Look over the lines below. Report each one that includes the string "width".

• • • • • • •

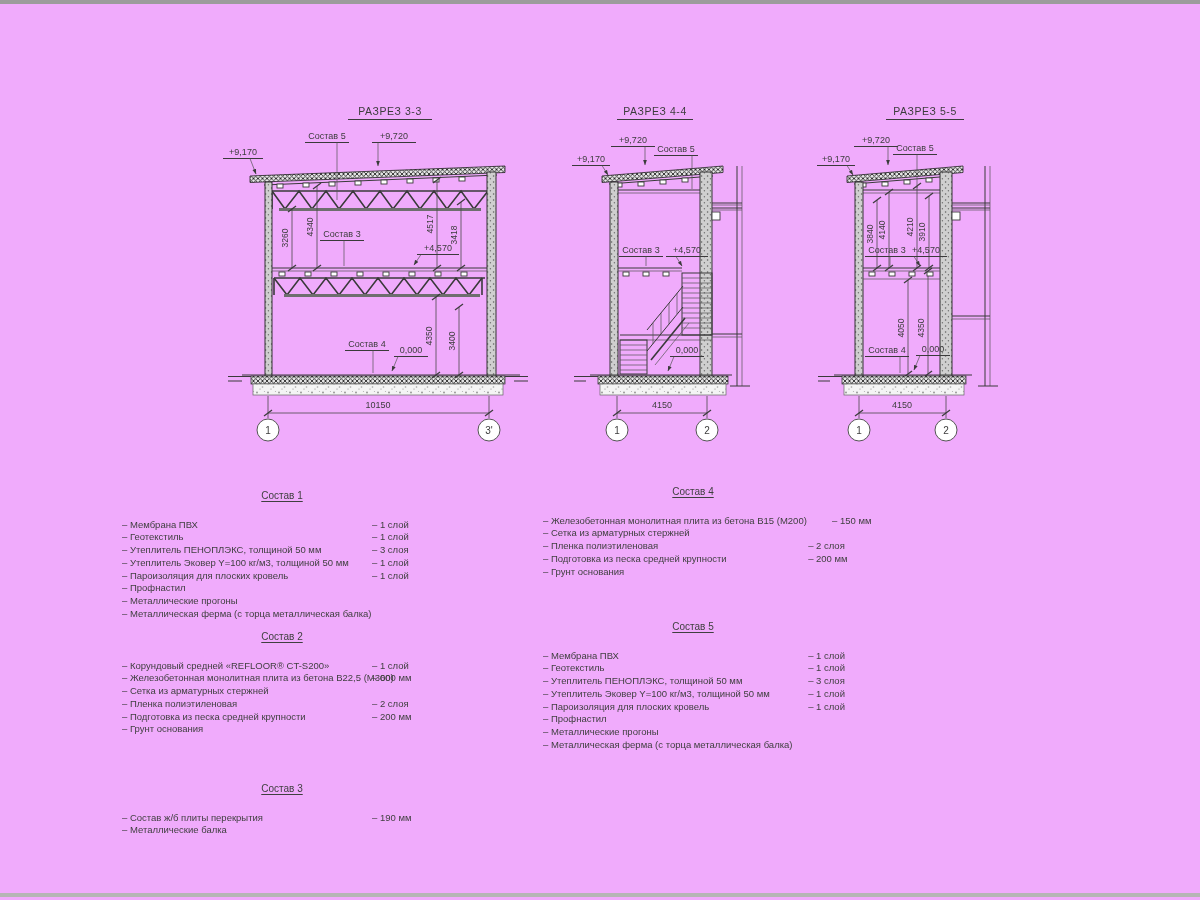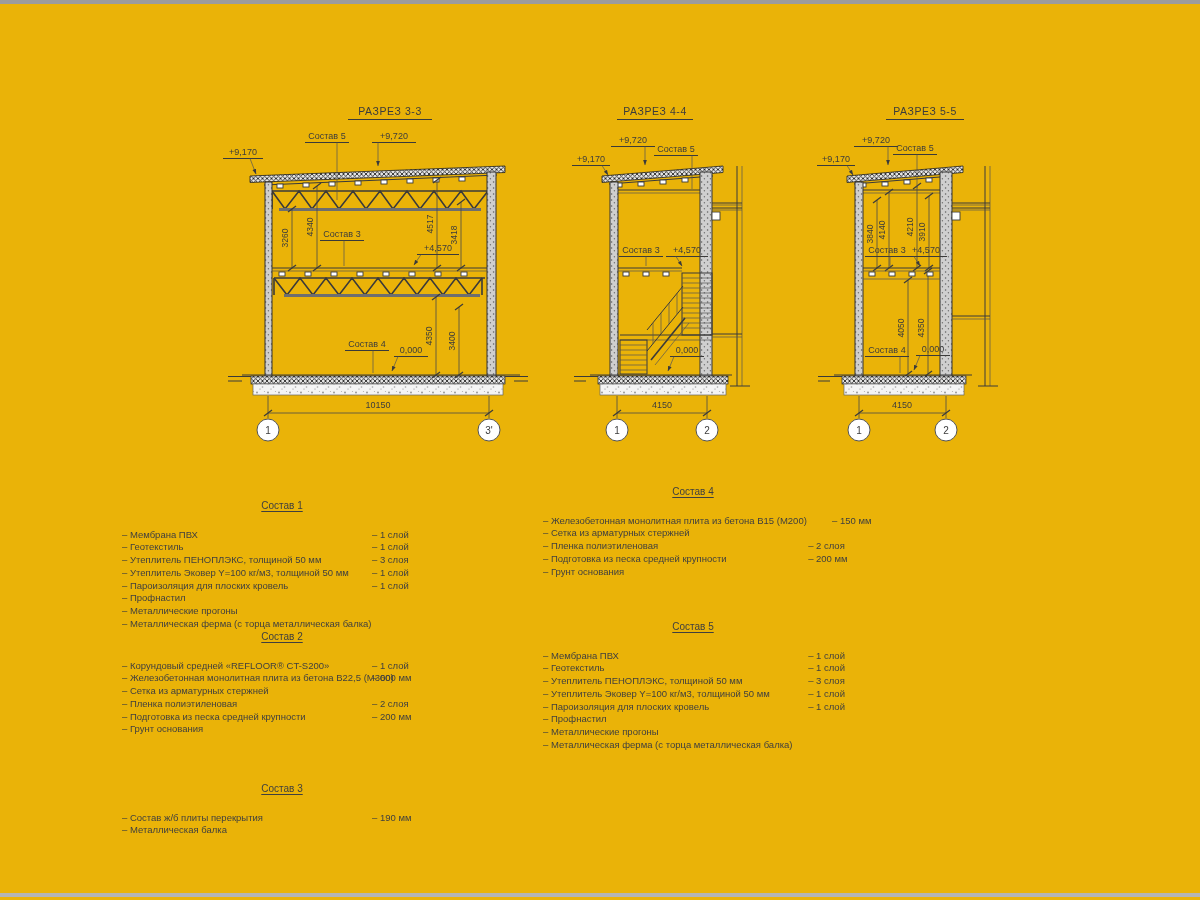--- a/index.html
+++ b/index.html
@@ -1,18 +1,18 @@
 <!DOCTYPE html>
 <html><head>
 <meta charset="utf-8">
 <style>
   html,body{margin:0;padding:0;background:#fff;}
   body{width:1200px;height:900px;position:relative;overflow:hidden;
        font-family:"Liberation Sans",sans-serif;}
-  .canvas{position:absolute;inset:0;background:#eab308;}
+  .canvas{position:absolute;inset:0;background:#f0abfc;}
   .bar-top{position:absolute;left:0;top:0;width:1200px;height:4px;background:#9c9c9c;}
   .bar-bottom{position:absolute;left:0;top:893px;width:1200px;height:4px;background:#b5b5b5;}
   svg.sec{position:absolute;overflow:visible;}
   svg.sec text{fill:#3c3c3c;font-family:"Liberation Sans",sans-serif;font-size:9px;}
   svg.sec text.tt{font-size:10.5px;letter-spacing:.6px;}
   svg.sec text.dt{font-size:8.5px;}
   svg.sec text.ax{font-size:10px;}
   .ln{stroke:#3a3a3a;stroke-width:1;fill:none;}
   .ln2{stroke:#3a3a3a;stroke-width:1.6;fill:none;}
   .thin{stroke:#555;stroke-width:.7;fill:none;}
@@ -392,21 +392,21 @@
       <text x="102" y="306" text-anchor="middle">4150</text>
     </g>
     <g>
       <circle cx="59" cy="328" r="11" fill="#fff" stroke="#555"></circle>
       <text class="ax" x="59" y="331.5" text-anchor="middle">1</text>
       <circle cx="146" cy="328" r="11" fill="#fff" stroke="#555"></circle>
       <text class="ax" x="146" y="331.5" text-anchor="middle">2</text>
     </g>
   </svg>
 
-  <div class="comp l" style="left:122px;top:500px;width:320px">
+  <div class="comp l" style="left:122px;top:490px;width:320px">
     <div class="ct">Состав 1</div>
     <div class="row">
         <span class="nm">– Мембрана ПВХ</span>
         <span class="qt">– 1 слой</span>
       </div>
     <div class="row">
         <span class="nm">– Геотекстиль</span>
         <span class="qt">– 1 слой</span>
       </div>
     <div class="row">
@@ -463,21 +463,21 @@
       </div>
   </div>
 
   <div class="comp l" style="left:122px;top:783px;width:320px">
     <div class="ct">Состав 3</div>
     <div class="row">
         <span class="nm">– Состав ж/б плиты перекрытия</span>
         <span class="qt">– 190 мм</span>
       </div>
     <div class="row">
-        <span class="nm">– Металлическая балка</span>
+        <span class="nm">– Металлические балка</span>
         <span class="qt"></span>
       </div>
   </div>
 
   <div class="comp r" style="left:543px;top:486px;width:335px">
     <div class="ct">Состав 4</div>
     <div class="row">
         <span class="nm">– Железобетонная  монолитная плита из бетона В15 (М200)</span>
         <span class="qt">– 150 мм</span>
       </div>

• • • • • • •

ANSWER BOX →
   body{width:1200px;height:900px;position:relative;overflow:hidden;
   .bar-top{position:absolute;left:0;top:0;width:1200px;height:4px;background:#9c9c9c;}
   .bar-bottom{position:absolute;left:0;top:893px;width:1200px;height:4px;background:#b5b5b5;}
   .ln{stroke:#3a3a3a;stroke-width:1;fill:none;}
   .ln2{stroke:#3a3a3a;stroke-width:1.6;fill:none;}
   .thin{stroke:#555;stroke-width:.7;fill:none;}
-  <div class="comp l" style="left:122px;top:500px;width:320px">
+  <div class="comp l" style="left:122px;top:490px;width:320px">
   <div class="comp l" style="left:122px;top:783px;width:320px">
   <div class="comp r" style="left:543px;top:486px;width:335px">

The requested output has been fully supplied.